In the building unit U1, a plurality of ceiling joists 51 are bridged and connected to a pair of roof joists 10 and 10 located on the long side and facing each other. Further, a plurality of floor beam 52s are bridged and connected to a pair of floor beams 20 and 20 located on the long side side of the building unit U1 and facing each other.

(Connected structure of middle pillar)
Next, the connection structure between the upper end and the lower end of the middle pillar 40 and the roof girder 10 and the floor girder 20 of the building unit U1 will be described.

The center pillar 40 is located in the middle of one of the pair of long sides of the building unit U1 and is provided in an upright state between the roof girder 10 and the floor girder 20 in a so-called “beam win” state. It is a pillar that was made. Therefore, it can be installed at an arbitrary position between the girders 10 and 20. It should be noted that such a central pillar 40 can be used, for example, when a photovoltaic power generation panel is installed on the roof or when it is additionally set for reinforcement such as when it is installed in an area with a lot of snow.

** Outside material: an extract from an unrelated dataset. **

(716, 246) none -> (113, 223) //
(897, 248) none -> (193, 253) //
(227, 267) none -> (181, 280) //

The middle pillar 40 is formed of a thin square pipe made of steel plate, and as shown in FIGS. 7 and 8, the middle pillar 40 is formed in a cylindrical shape having a substantially rectangular cross section, and the short side is in the unit long side direction (arrow LS). It is arranged along the direction along). Further, the length on the long side of the middle pillar 40 is larger than the width dimension of each of the girders 10 and 20, and the one having a smaller cross section than the pillar 30 is used.

The middle column 40 is provided with a function (structural strength) of bearing not only a vertical load but also a horizontal load (seismic force, wind pressure). The middle pillar 40 includes upper and lower end plates 41, 42 and upper and lower stiffeners 60, 70, which will be described later, in order to impart such structural strength. Below, these upper and lower end plates 41, 42 and upper and lower stiffeners 60, 70 will be described.

<End plate configuration>
First, the upper end plate 41 and the lower end plate 42 will be described with reference to FIGS. 4 to 6.

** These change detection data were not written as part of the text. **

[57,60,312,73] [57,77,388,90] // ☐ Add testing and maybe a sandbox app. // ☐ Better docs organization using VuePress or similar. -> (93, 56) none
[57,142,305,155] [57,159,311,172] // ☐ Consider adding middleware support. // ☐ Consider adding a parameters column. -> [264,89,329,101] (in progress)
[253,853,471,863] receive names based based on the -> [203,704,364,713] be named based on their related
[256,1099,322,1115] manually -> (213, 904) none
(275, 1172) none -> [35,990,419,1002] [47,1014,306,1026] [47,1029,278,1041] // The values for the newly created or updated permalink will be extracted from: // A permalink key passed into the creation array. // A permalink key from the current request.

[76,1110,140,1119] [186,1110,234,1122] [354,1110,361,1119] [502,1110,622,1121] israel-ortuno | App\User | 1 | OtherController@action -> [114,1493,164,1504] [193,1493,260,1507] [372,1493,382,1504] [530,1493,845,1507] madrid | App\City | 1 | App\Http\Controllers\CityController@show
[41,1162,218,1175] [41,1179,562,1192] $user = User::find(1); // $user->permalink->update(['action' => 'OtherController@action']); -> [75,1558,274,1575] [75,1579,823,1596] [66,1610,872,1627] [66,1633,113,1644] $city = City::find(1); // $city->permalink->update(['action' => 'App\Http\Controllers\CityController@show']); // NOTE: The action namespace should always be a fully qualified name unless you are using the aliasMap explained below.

(Structure of upper end plate)
As shown in FIG. 4, the upper end plate 41 is provided at the upper end portion of the middle pillar 40, and the lower end plate 42 is provided at the lower end portion of the middle pillar 40.

As shown in FIG. 5, the upper end plate 41 includes a thick plate portion 411 and a fastening plate portion 412 from the lower side. The thick plate portion 411 and the fastening plate portion 412 are joined to each other by welding, and the thick plate portion 411 is welded to the middle pillar 40.

The thick plate portion 411 is formed of a rectangular steel plate having a plate thickness (for example, about 9 mm) twice that of the fastening plate portion 412, and is joined to the upper end of the middle column 40 by welding. As shown in FIG. 5A, the thick plate portion 411 has a larger dimension in the unit long side direction than the dimension in the unit long side direction of the middle pillar 40, and a pair of upper stiffeners 60 described later. The vertical plate 62 is formed to have a size larger than the size of the distance in the unit long side direction. The plank portion 411 is formed so that the dimension in the unit short side direction is slightly larger than the dimension in the unit short side direction of the middle pillar 40, as shown in FIG. 5 (b).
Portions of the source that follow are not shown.